La Cour de justice de l’Union européenne a jugé la semaine dernière en Autriche, le 3 octobre, que Facebook pouvait être contraint de supprimer dans le monde entier des commentaires jugés injurieux par la juridiction d’un pays européen. Tout est parti de la plainte d’une femme politique autrichienne.
De notre correspondante à Vienne,
Eva Glawischnig est l’ancienne cheffe des Verts autrichiens, aujourd’hui retirée de la politique. En 2016, un internaute poste un article de presse avec une photo d’elle, accompagné d’insultes.
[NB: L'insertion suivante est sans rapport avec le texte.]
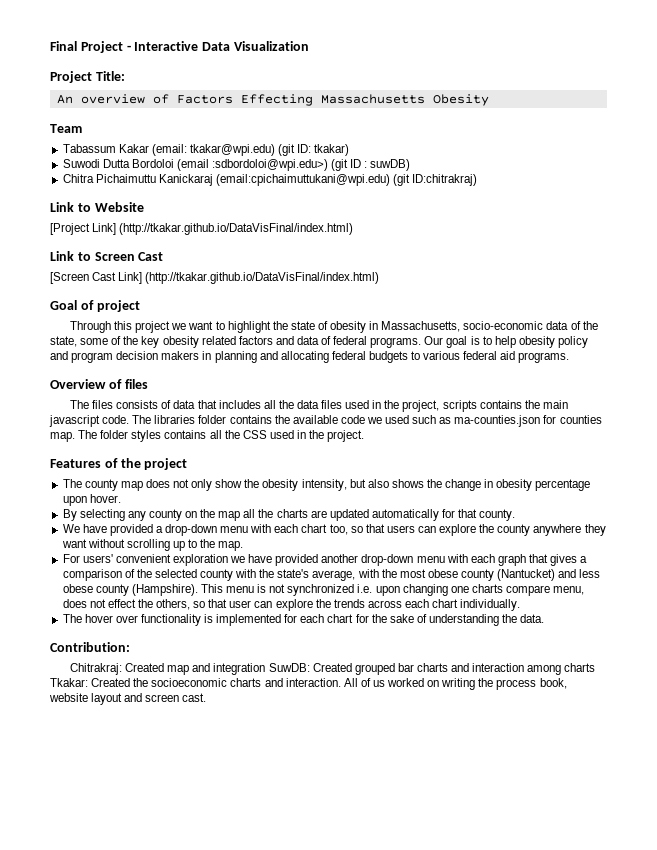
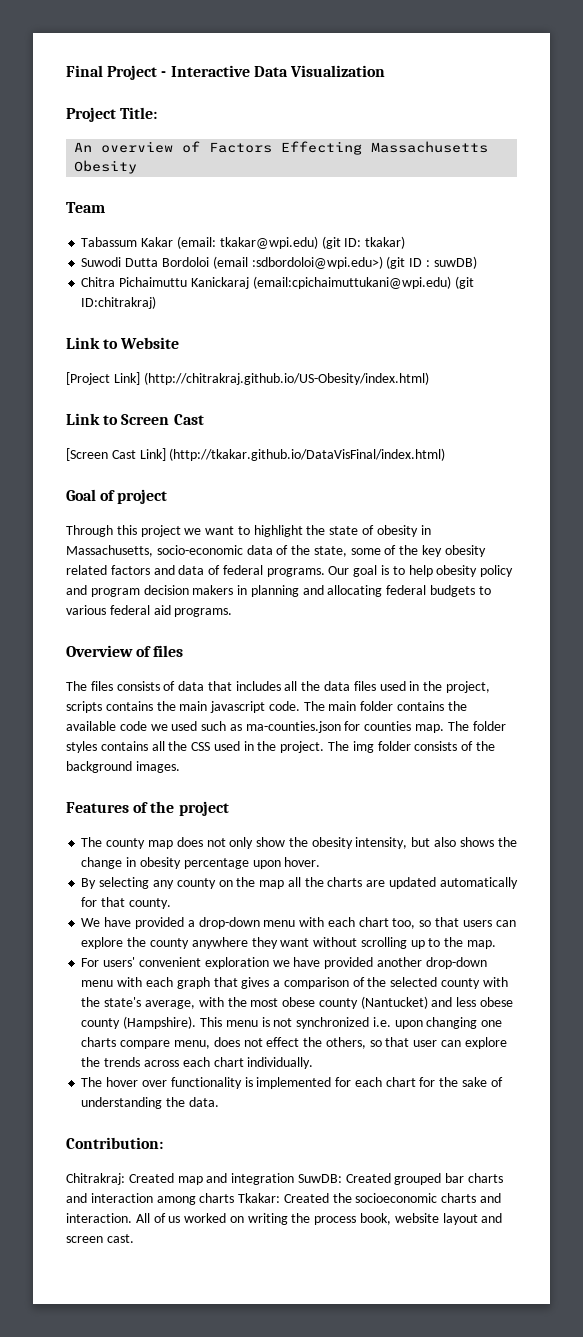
[119,223,354,235] (http://tkakar.github.io/DataVisFinal/index.html) -> [143,372,429,385] (http://chitrakraj.github.io/US-Obesity/index.html)
[154,415,196,424] libraries -> [328,701,357,711] main
(365, 436) none -> [328,741,495,753] [66,761,180,773] The img folder consists of the background images.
Elle y est qualifiée de « traître » et accusée d’être « corrompue ». L’élue demande alors à Facebook de supprimer la publication, en vain.
Elle décide donc de porter plainte contre l’entreprise, lui demandant de supprimer la publication de cet internaute mais également toutes les insultes similaires la concernant présentes sur le réseau social. Un tribunal autrichien ordonne finalement à Facebook de supprimer la publication, ce que fait l’entreprise mais uniquement en Autriche. Cela ne suffit pas aux yeux d’Eva Glawischnig, qui souhaite que Facebook supprime ce message ainsi que les insultes similaires dans le monde entier. L’affaire remonte à la cour suprême autrichienne qui se tourne alors vers la Cour de justice de l’Union européenne. Celle-ci donne finalement raison à l’élue autrichienne.
« La lutte contre la haine en ligne… »
La Cour a estimé en effet qu’un hébergeur de contenus comme Facebook pouvait être contraint de supprimer au niveau mondial des commentaires jugés diffamatoires ou injurieux par la juridiction d’un pays européen. En clair : un contenu reconnu illicite dans un pays de l’Union européenne pourra être supprimé non seulement dans ce pays mais également dans le reste du monde. La Cour va même plus loin en jugeant possible la suppression automatique des « contenus identiques ou équivalents » à celui qui a été interdit initialement par la justice. Eva Glawischnig a salué « un succès historique pour les droits de la personne contre les géants du web ». Selon son avocate l’arrêt de la Cour est « une étape clé dans la lutte contre la haine en ligne ».
L’inquiétude des ONG
Mais cet arrêt est loin de faire l’unanimité. Il est critiqué d’une part par Facebook, qui invoque la liberté d’expression. Selon l’entreprise, cette décision « sape le principe de longue date selon lequel un pays n’a pas le droit d’imposer à un autre sa législation sur la liberté d’expression ».
Facebook estime qu’une telle décision ne pourra être appliquée que si les juridictions nationales établissent des définitions claires de ce qui peut être considéré comme un contenu « équivalent » à celui initialement interdit par la justice. Mais certaines ONG, elles aussi, sont inquiètes. C’est le cas notamment de l’association de protection des données epicenter.works. Selon elle, la suppression automatique de contenus équivalents pourrait conduire à effacer des publications qui ne posent pas problème d’un point de vue juridique comme dans le cas de la satire, des publications qui doivent, selon l’ONG, être protégées par la liberté d’expression.